Informazioni su Second Life e su Linden Lab
Second life è stato sviluppata e lanciata da Linden Lab nel 2003 ed è il principale ambiente di mondo virtuale in 3D. Consente ai Residenti di creare contenuti, interagire con altri, avviare attività commerciali, collaborare, insegnare, e molto altro ancora. Dal momento del lancio, i Residenti di Second Life sono stati collegati al mondo virtuale per più di un miliardo di ore in totale, generando più di un miliardo di dollari USA in transazioni tra utenti. Grazie a una base utenti ampia e ben diversificata – dai consumatori agli insegnanti, dai ricercatori medici alle grandi aziende – Second Life è diventato uno dei maggiori centri di contenuto generato dagli utenti e una delle maggiori economie al mondo con beni virtuali generati dagli utenti.

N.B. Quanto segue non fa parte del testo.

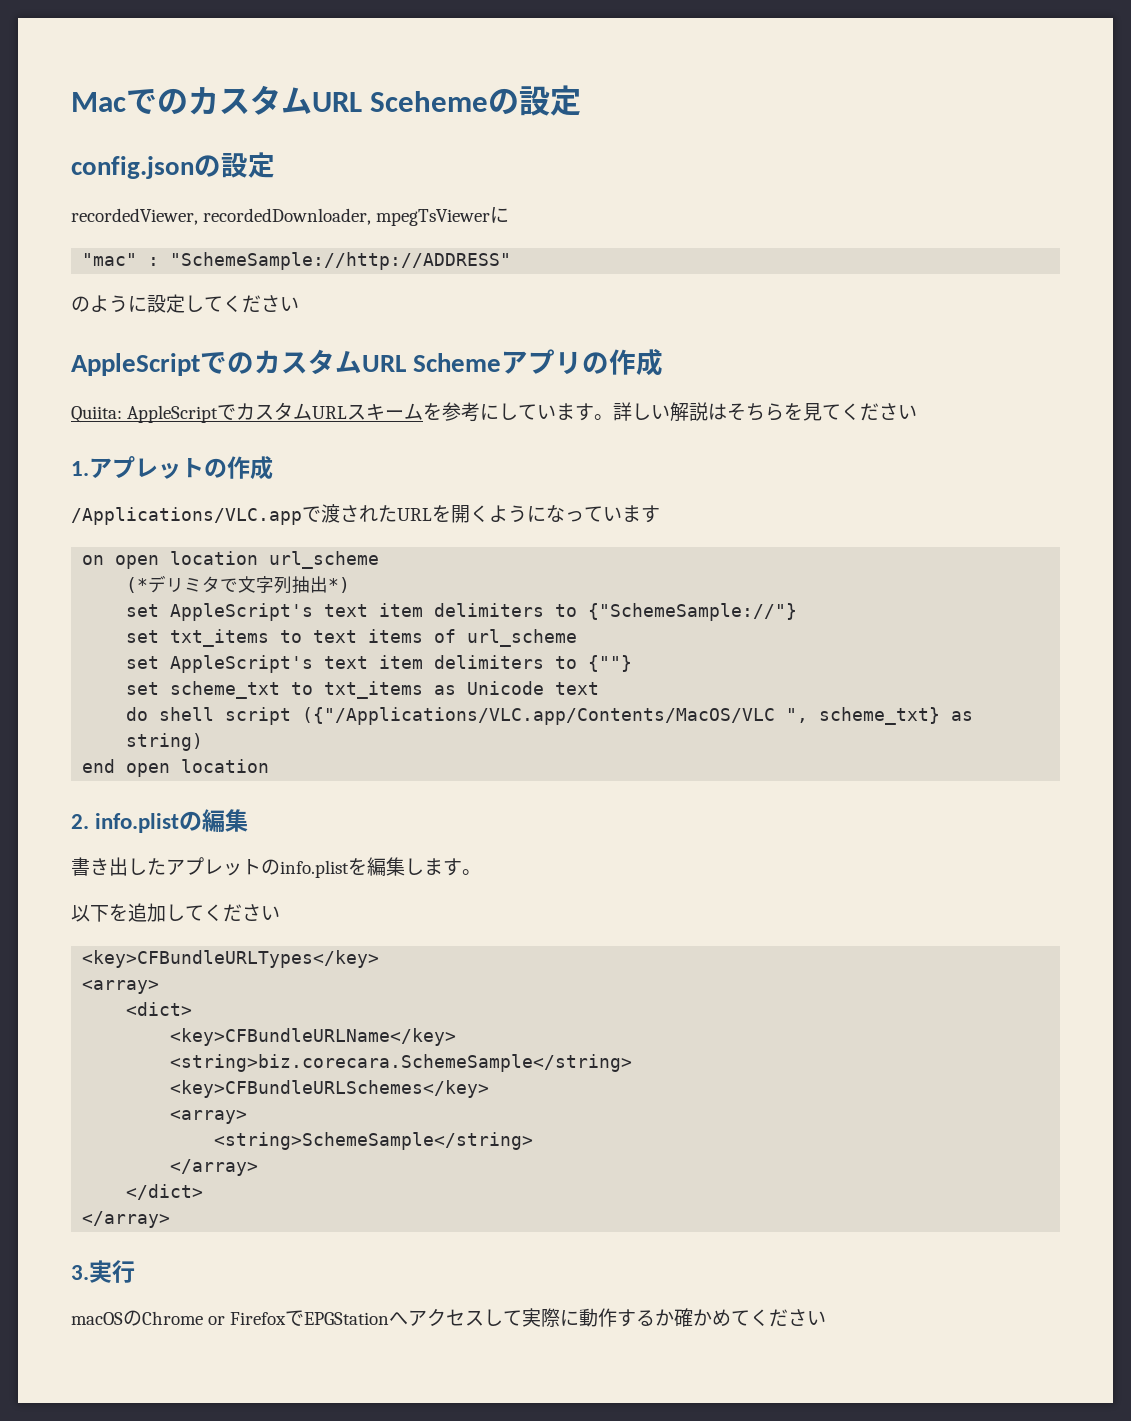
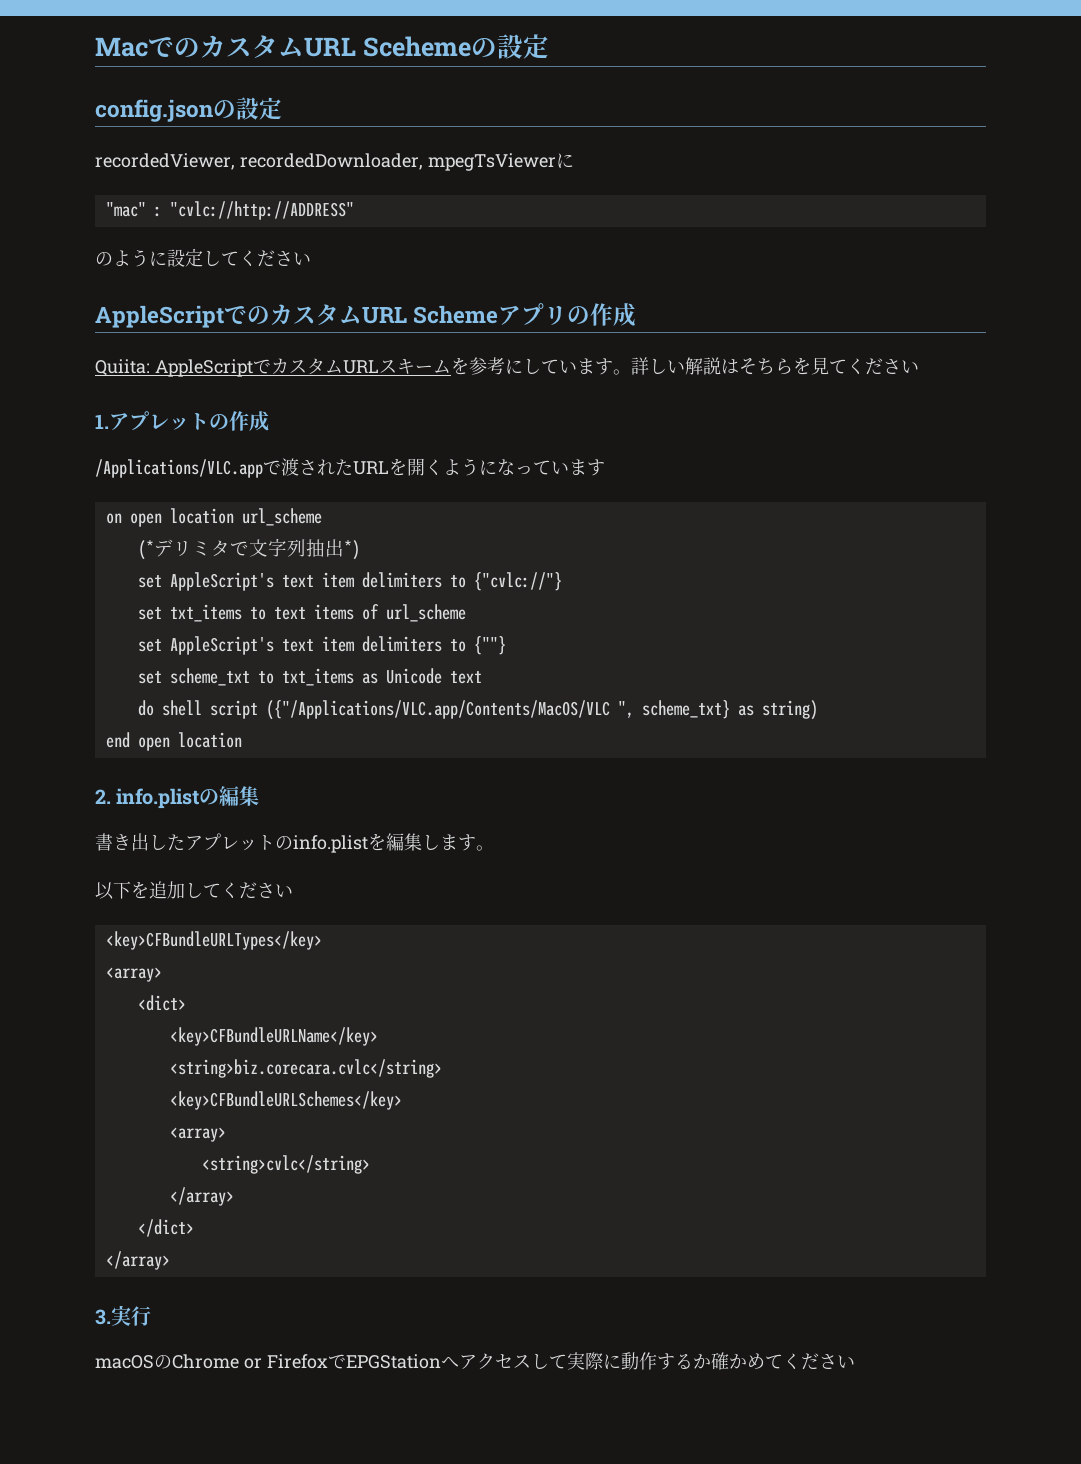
[170,252,512,270] "SchemeSample://http://ADDRESS" -> [169,201,354,220] "cvlc://http://ADDRESS"
[588,603,798,621] {"SchemeSample://"} -> [473,572,562,591] {"cvlc://"}
[170,1054,633,1072] <string>biz.corecara.SchemeSample</string> -> [169,1059,442,1078] <string>biz.corecara.cvlc</string>
[214,1132,534,1150] <string>SchemeSample</string> -> [201,1155,370,1174] <string>cvlc</string>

Linden Lab è stata fondata nel 1999 dal presidente del consiglio di amministrazione Philip Rosedale; ha sede a San Francisco e sviluppa tecnologie rivoluzionarie che cambiano il modo in cui le persone comunicano, interagiscono, imparano e creano. Linden Lab è una società a ristretta base azionaria, in attivo, diretta dal CEO Mark Kingdon, e ha più di 300 dipendenti negli USA, in Europa e in Asia.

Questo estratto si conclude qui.